FO Hebdo: Sur le bord des routes, les amoureux de la petite reine s’accordent à dire que le Tour de France reste une institution, d’autres détracteurs comparent la manifestation à une caravane publicitaire, qu’en pensez-vous?
Christian Prudhomme: Le Tour de France, dont les images sont retransmises par près d’une centaine de chaînes de télévision dans 190 pays, représente avant tout un corridor de 3.500 km de sourires! C’est aussi une compétition cycliste qui se retrouve tout au long de son histoire dans les villes et les territoires avec une vie et une mixité sociale. La preuve? Les syndicats, à l’image de FO, y ont clairement leur place. C’est un événement qui fédère tout le monde. Et je le répète, le Tour de France facilite la rencontre avec les Français. Il s’agit du plus grand spectacle populaire gratuit de la planète. J’ai pu encore m’en rendre compte début mai, lors d’un déplacement en Australie: les Australiens sont fascinés par le Tour.

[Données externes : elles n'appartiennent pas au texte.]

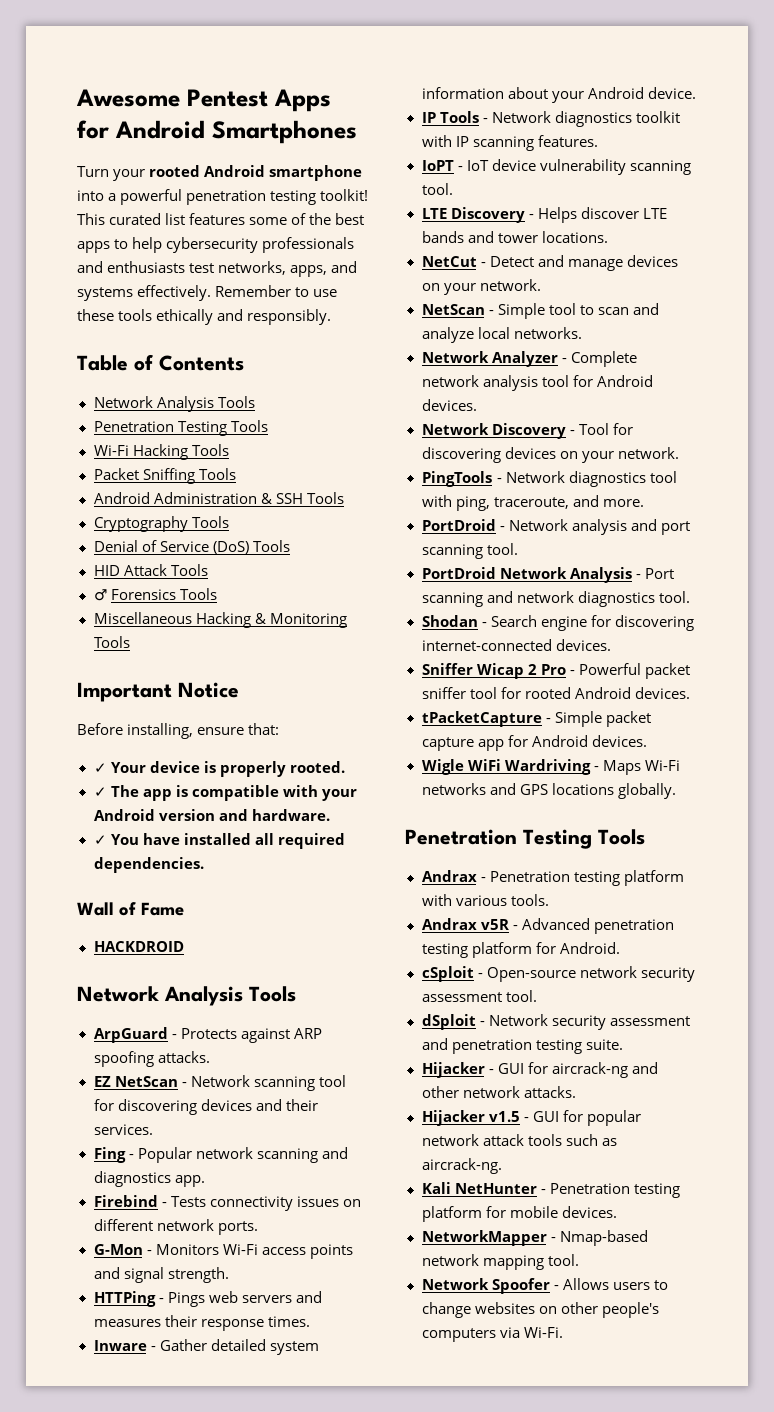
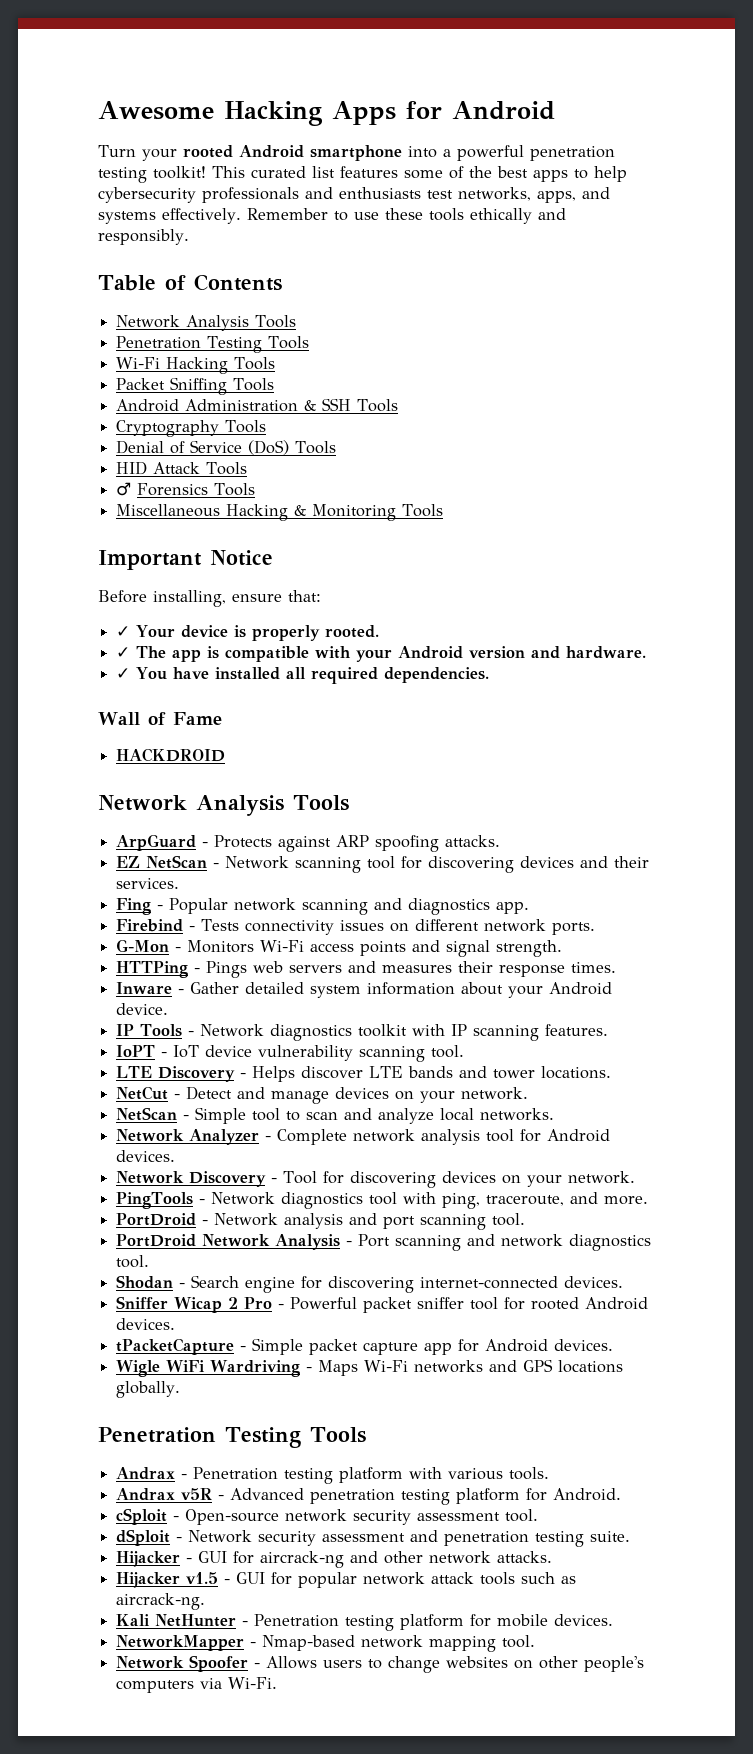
- Awesome Pentest Apps for Android Smartphones
+ Awesome Hacking Apps for Android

FO Hebdo: Enfin, quelques mots sur le parcours du Tour 2014?
Christian Prudhomme: Une chose est sûre, nous prendrons la roue de l’énorme développement du cyclisme en Angleterre pour s’élancer de Leeds, le 5 juillet, et rester trois jours durant au Royaume-Uni. Leeds, Harrogate, York et Sheffield, dans le Yorkshire, puis Cambridge et Londres seront les villes-étapes de ce séjour anglais. Pour la suite, il faudra attendre le mercredi 23 octobre, jour où le parcours sera intégralement rendu public.